When it comes to decorating desserts for a party, fruit is your friend! To make this show-stopping Fruit Tart we used star-shaped cookie cutters to create fun shapes out of colorful fruits like kiwi and mango. An easy no-bake cookie crust adds a crunchy-sweet base, and vanilla pudding makes the filling a cinch. It’s time to decorate, celebrate, and harness your imagination!
Summer Star Fruit Tart
40 minutes - 1 hour 40 minutes
- 1 ½ cups crushed vanilla cookies or graham crackers
- ¼ cup butter, melted
- ½ cup fruit preserves or melted chocolate
- One 5-ounce box vanilla or lemon pudding mix
- zest of 1 orange
- (fruit of choice)
- Fruit Glaze (optional):
- 1 cup apricot, strawberry, or raspberry jam
- 2 tablespoons water or orange juice
Kids kitchen skills:
- making a crust
- making a glaze
- measuring cups & spoons
- knife & cutting board
- mixing spoon
- star shaped cookie cutter
- 9-inch tart pan or pie pan
- Crush the cookies by adding them to a resealable plastic bag, and crush them using a rolling pin. (You can also pulse them in the food processor.)

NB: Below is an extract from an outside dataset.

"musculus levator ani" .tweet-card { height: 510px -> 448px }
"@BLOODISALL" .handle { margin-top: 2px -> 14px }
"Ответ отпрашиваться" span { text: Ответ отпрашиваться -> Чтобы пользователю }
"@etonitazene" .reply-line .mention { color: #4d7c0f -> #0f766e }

- Mix the crushed cookies with melted butter. Using your fingers, press the mixture into a 9-inch pie plate or tart mold.

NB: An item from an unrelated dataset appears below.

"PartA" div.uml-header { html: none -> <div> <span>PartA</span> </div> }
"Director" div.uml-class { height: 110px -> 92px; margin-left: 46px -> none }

- Refrigerate for 1 hour to set the crust. If you like, you can bake the crust instead at 350° F for 8-10 minutes, or until lightly browned.
- Make the pudding according to package directions. Then stir in the orange zest, and set aside.
- Spread a thin layer of preserves or melted chocolate along the bottom of the cookie crust, and pour in the pudding mixture.
- Use star-shaped cookie cutters to cut out fun shapes in the fruit. Be creative as you arrange fruit on top of the pudding.
- To make the optional glaze: In a small pot, combine 1 cup of jam with 2 tablespoons of water or orange juice. Heat over medium heat for 5 minutes. Let it cool slightly and brush the glaze over the top of the fruit tart to preserve it.
- Refrigerate the tart for at least 30 minutes before serving.